Estimer le prix du maïs sur pied

 - Illustration Estimer le prix du maïs sur pied
On ne compte pas les épis de moins de 70 grains, ni les grains avortés en sommet d’épi.
Des parcelles prédestinées au grain vont finir en ensilage compte tenu de la sécheresse. Quelques éléments pratiques pour la négociation.

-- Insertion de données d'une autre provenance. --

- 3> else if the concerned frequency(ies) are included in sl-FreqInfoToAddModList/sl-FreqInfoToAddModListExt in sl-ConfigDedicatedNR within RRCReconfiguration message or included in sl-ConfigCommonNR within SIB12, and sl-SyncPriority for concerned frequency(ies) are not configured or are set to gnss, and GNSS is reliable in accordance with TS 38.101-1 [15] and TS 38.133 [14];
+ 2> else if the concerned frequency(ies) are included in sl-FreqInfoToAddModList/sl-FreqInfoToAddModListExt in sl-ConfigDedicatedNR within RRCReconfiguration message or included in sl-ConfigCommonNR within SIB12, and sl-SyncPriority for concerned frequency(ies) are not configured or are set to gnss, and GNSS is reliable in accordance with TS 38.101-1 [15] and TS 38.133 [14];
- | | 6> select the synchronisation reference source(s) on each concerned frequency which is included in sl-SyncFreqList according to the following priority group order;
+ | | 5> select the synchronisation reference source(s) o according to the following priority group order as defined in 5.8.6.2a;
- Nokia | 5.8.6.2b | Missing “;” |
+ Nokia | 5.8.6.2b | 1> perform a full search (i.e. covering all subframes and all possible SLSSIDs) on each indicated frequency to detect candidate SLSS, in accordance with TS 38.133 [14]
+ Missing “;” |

La méthode de calcul habituellement proposée repose sur le principe d’équivalence entre le produit de la vente du maïs fourrage sur pied et le produit qui aurait été obtenu par le producteur s’il avait récolté son maïs en grain.
Cette année, plus que jamais, la première étape consiste à bien estimer le rendement au champ. A défaut de pesage ou de cubage, l’estimation du rendement au champ peut se faire sur pied en se basant sur le nombre de grains au m2, premier facteur de variation du rendement (tableau 1).

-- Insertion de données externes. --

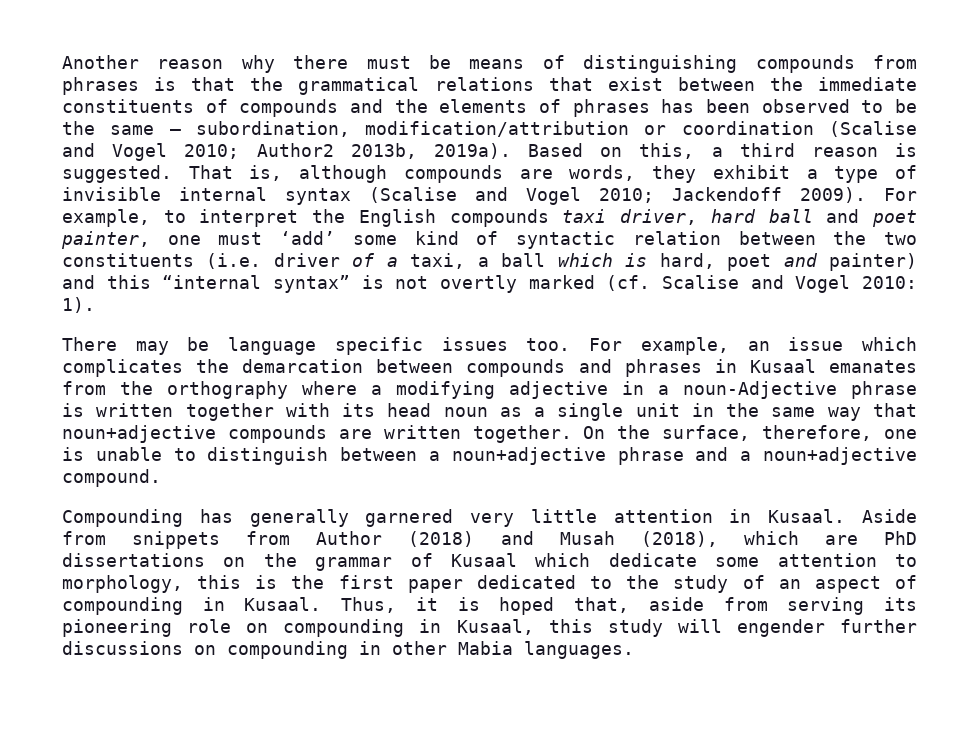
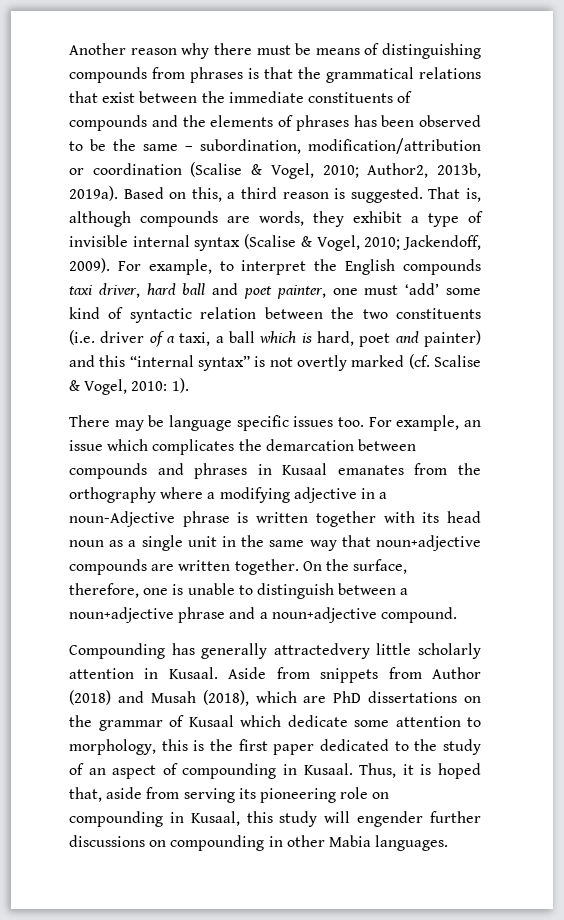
- Another reason why there must be means of distinguishing compounds from phrases is that the grammatical relations that exist between the immediate constituents of compounds and the elements of phrases has been observed to be the same – subordination, modification/attribution or coordination (Scalise and Vogel 2010; Author2 2013b, 2019a).
+ Another reason why there must be means of distinguishing compounds from phrases is that the grammatical relations that exist between the immediate constituents of compounds and the elements of phrases has been observed to be the same – subordination, modification/attribution or coordination (Scalise & Vogel, 2010; Author2, 2013b, 2019a).
- That is, although compounds are words, they exhibit a type of invisible internal syntax (Scalise and Vogel 2010; Jackendoff 2009).
+ That is, although compounds are words, they exhibit a type of invisible internal syntax (Scalise & Vogel, 2010; Jackendoff, 2009).
- For example, to interpret the English compounds taxi driver, hard ball and poet painter, one must ‘add’ some kind of syntactic relation between the two constituents (i.e. driver of a taxi, a ball which is hard, poet and painter) and this “internal syntax” is not overtly marked (cf. Scalise and Vogel 2010: 1).
+ For example, to interpret the English compounds taxi driver, hard ball and poet painter, one must ‘add’ some kind of syntactic relation between the two constituents (i.e. driver of a taxi, a ball which is hard, poet and painter) and this “internal syntax” is not overtly marked (cf. Scalise & Vogel, 2010: 1).
- Compounding has generally garnered very little attention in Kusaal.
+ Compounding has generally attractedvery little scholarly attention in Kusaal.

Les plus beaux maïs pas forcément les meilleurs

Le développement végétatif n’est en effet pas un bon indicateur. Un gabarit moyen peut parfois cacher un nombre de grains par m² correct. Mais cette année, ce sera parfois l’inverse : des maïs bien développés, à gabarit correct au stade floraison, pourront être peu pourvus en grains, suite aux problèmes de fécondation engendrés par le déficit hydrique et les fortes températures.Pour une estimation convenable du nombre de grains, il faut réaliser les mesures dans plusieurs zones représentatives de la parcelle, en excluant les bordures.
La 2e étape consiste à évaluer le prix du maïs sur pied en calculant le produit brut par hectare, qui correspond au prix payé au producteur (net de séchage) multiplié par le rendement (voir tableau du bas). À ce produit brut, il faut ajouter une compensation en éléments fertilisants suite à l’enlèvement des pailles (compter entre 150 et 220 €/ha, selon le rendement et déduire les frais non engagés par le vendeur, à savoir la récolte des grains et le broyage des pailles (de l’ordre de 130 €/ha), le transport (de l’ordre de 30 €/ha).

Pratiques locales

Pour un plus juste prix, on aura intérêt à utiliser des références locales actualisées et à fixer un prix d’acompte, puis régulariser quand le prix définitif du maïs grain sera connu. Il est important de fixer, entre acheteur et vendeur, la période qui servira de référence pour le prix du maïs grain.Enfin, le vendeur aura intérêt à considérer la qualité du maïs qu’il vend, ce que l’acheteur ne manquera pas de vérifier. Un maïs « normal » riche en grain, entre 30 et 35 % de matière sèche (MS) plante entière, avec un appareil végétatif bien développé, avec des feuilles vertes (au moins 0,91 UFL par kg de MS) se négociera plus cher qu’un maïs pauvre en grains et/ou à faible développement.